Sometimes I’ll get an email to inform me that a complete stranger is following me on Twitter so I pop on the site, have a look and usually tweet something about how I feel Twitter is an awful waste of life.

When we set up our account in class initially I followed BBC and Sky Sports News and the usual suspects but the big boys flood Twitter with updates and take over your homepage.
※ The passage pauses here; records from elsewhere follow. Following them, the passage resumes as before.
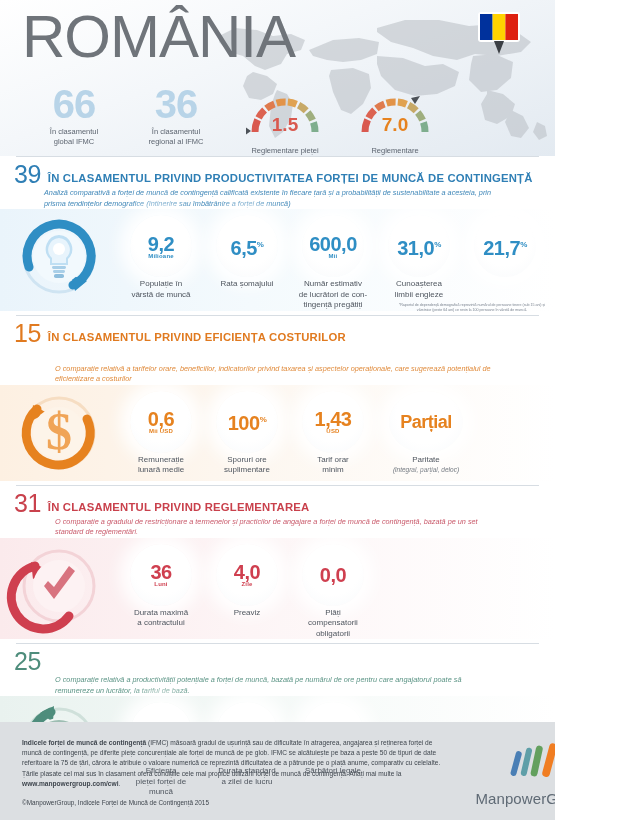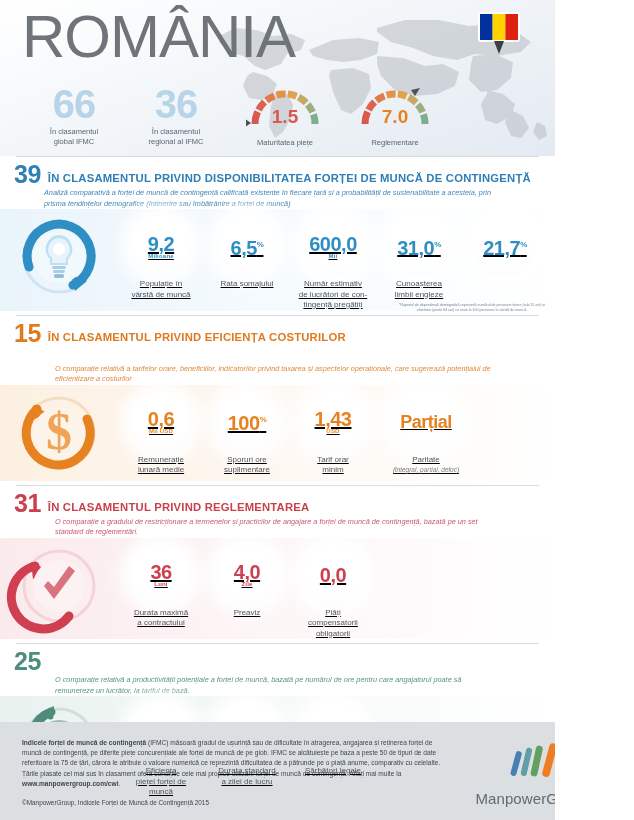--- a/index.html
+++ b/index.html
@@ -29,41 +29,41 @@
   .flagpin{position:absolute;left:476px;top:10px;width:46px;height:46px;}
 
   .kpis{position:absolute;left:26px;top:86px;display:flex;align-items:flex-start;}
   .kpi{width:96px;text-align:center;margin-right:6px;}
   .kpi .num{
     font-size:40px;line-height:36px;color:#b8d4e8;font-weight:700;letter-spacing:-1px;
   }
   .kpi .cap{font-size:7.5px;color:#5d6570;line-height:10px;margin-top:5px;}
 
   .gauge{width:110px;text-align:center;position:relative;}
-  .gauge .gwrap{position:relative;width:78px;height:40px;margin:0 auto;}
+  .gauge .gwrap{position:relative;width:78px;height:40px;margin:8px auto;}
   .gauge .gval{
     position:absolute;left:0;right:0;bottom:-2px;text-align:center;
     font-size:19px;font-weight:700;
   }
   .gauge .gcap{font-size:7.5px;color:#5d6570;margin-top:12px;}
 
   
   .section{position:relative;padding:0 0 4px 0;}
   .sec-rule{height:1px;background:#d7dde3;margin:0 16px;}
   .sec-head{display:flex;align-items:flex-end;padding:6px 0 0 14px;}
-  .sec-num{font-size:25px;font-weight:700;line-height:22px;letter-spacing:-.5px;}
+  .sec-num{font-size:25px;font-weight:400;line-height:22px;letter-spacing:-.5px;}
   .sec-title{font-size:11.3px;font-weight:700;letter-spacing:.2px;margin-left:7px;line-height:13px;}
   .sec-desc{
     font-size:7.3px;font-style:italic;line-height:10.5px;
     margin:3px 0 0 55px;padding-right:55px;
   }
   .sec-body{position:relative;display:flex;align-items:flex-start;min-height:96px;}
   .sec-icon{width:118px;height:96px;flex:0 0 118px;position:relative;}
   .stats{display:flex;align-items:flex-start;flex:1;padding-top:6px;}
-  .stat{width:86px;text-align:center;position:relative;text-decoration:underline;}
+  .stat{width:86px;text-align:center;position:relative;}
   .bubble{
     width:62px;height:62px;border-radius:50%;margin:0 auto;
     background:radial-gradient(circle at 50% 38%,#ffffff 55%,#fbfcfd 80%,rgba(255,255,255,0) 100%);
     box-shadow:0 0 16px 10px rgba(255,255,255,.95);
     display:flex;flex-direction:column;align-items:center;justify-content:center;
     position:relative;
   }
   .stat .val{font-size:20px;font-weight:700;line-height:20px;letter-spacing:-.5px;}
   .stat .val .sup{font-size:8px;vertical-align:super;font-weight:700;}
   .stat .unit{font-size:6px;font-weight:700;margin-top:-1px;letter-spacing:.2px;}
@@ -175,21 +175,21 @@
                 <path d="M2.8,-29.9 A30,30 0 0,1 11.5,-27.7" stroke="#e0a251"></path>
                 <path d="M13.6,-26.8 A30,30 0 0,1 21.2,-21.2" stroke="#c7a967"></path>
                 <path d="M22.8,-19.6 A30,30 0 0,1 27.6,-11.8" stroke="#9fae7e"></path>
                 <path d="M28.5,-9.6 A30,30 0 0,1 30,0" stroke="#7fae8e"></path>
               </g>
               <path d="M-34,-1 l-7,-5 0,10 z" fill="#4d5258"></path>
             </g>
           </svg>
           <div class="gval" style="color:#d9594f">1.5</div>
         </div>
-        <div class="gcap">Maturitatea piețe</div>
+        <div class="gcap">Reglementare pieței</div>
       </div>
 
       <div class="gauge">
         <div class="gwrap">
           <svg viewBox="0 0 78 42" width="78" height="42">
             <g transform="translate(39,38)">
               <g fill="none" stroke-width="7">
                 <path d="M-30,0 A30,30 0 0,1 -27.4,-12.2" stroke="#d9594f"></path>
                 <path d="M-26.4,-14.2 A30,30 0 0,1 -20.4,-22" stroke="#dc6351"></path>
                 <path d="M-18.6,-23.5 A30,30 0 0,1 -10.6,-28" stroke="#df7b4e"></path>
@@ -207,21 +207,21 @@
         <div class="gcap">Reglementare</div>
       </div>
 
     </div>
   </div>
 
   <div class="section s-blue">
     <div class="sec-rule"></div>
     <div class="sec-head">
       <div class="sec-num">39</div>
-      <div class="sec-title">ÎN CLASAMENTUL PRIVIND DISPONIBILITATEA FORȚEI DE MUNCĂ DE CONTINGENȚĂ</div>
+      <div class="sec-title">ÎN CLASAMENTUL PRIVIND PRODUCTIVITATEA FORȚEI DE MUNCĂ DE CONTINGENȚĂ</div>
     </div>
     <div class="sec-desc">Analiză comparativă a forței de muncă de contingență calificată existente în fiecare țară și a probabilității de sustenabilitate a acesteia, prin prisma tendințelor demografice (întinerire sau îmbătrânire a forței de muncă)</div>
     <div class="sec-body">
       <div class="sec-icon">
         <svg viewBox="0 0 118 96" width="118" height="96">
           <g transform="translate(59,48)">
             <circle r="35" fill="none" stroke="#cfe4f2" stroke-width="3"></circle>
             <path d="M-30,10 A32,32 0 1,1 14,28" fill="none" stroke="#2f8ec4" stroke-width="9" stroke-linecap="round"></path>
             <path d="M16,34 l12,-10 -16,-6 z" fill="#2f8ec4"></path>
             <circle r="26" fill="#f2f9fd"></circle>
This meant a more tactful approach and I selected various journalists to follow instead.

I know Sky News have a full-time Twitter correspondent which must be a frightening prospect every morning on the way to work. “Dear God I have to spend another day sifting through mountains of horse shit just in case one of these needy people happen to be near anything newsworthy.” The best example of this is the plane that flopped down in the Hudson river and all the big media companies got their images from Twitter.

But I’ve decided tweeting is not for me, I’m going to go to my Twitter account now and make that public knowledge.





ONLINE VIDEO

25 04 2010

So today we’ll have a quick look at video links on media websites and we shall begin with a little peek at how they do it over the pond.

With the video link on the top of the home page The New York Times make it very easy to access their online videos. When you get there the page looks very professional and it is a navigating treat, with the main sections listed down the left, pick one and then a large number of videos appear for that link.

Plenty of choice for categories, you want technology? No problem. Science? Health? Style? Interviews? That’s a little taste of the 23 main options available.

Click on sport and there are 115 separate videos, environment 94, travel 90. These can then be broken into smaller categories, business breaks down into: Dealbook, CNBC, Green Inc and Your Money. Arts: Music, Movies, Urban Eye etc. It is clear that the NYT take this part of their web operation very seriously.

Comparing it to The Times in the UK where if you click on their sport link there is a choice of 8 videos, there’s no need for a sub-section as all the videos are there in front of you. I’m sure there’s more on offer but I just can’t see a link with ‘MORE’ on it. Click latest video and of the eight on display six are on the same topic. Two even use the same thumbnail.

If the Times in the UK dedicated the effort their namesake in New York did it would be marvellous because all those sport videos would be about football instead of baseball.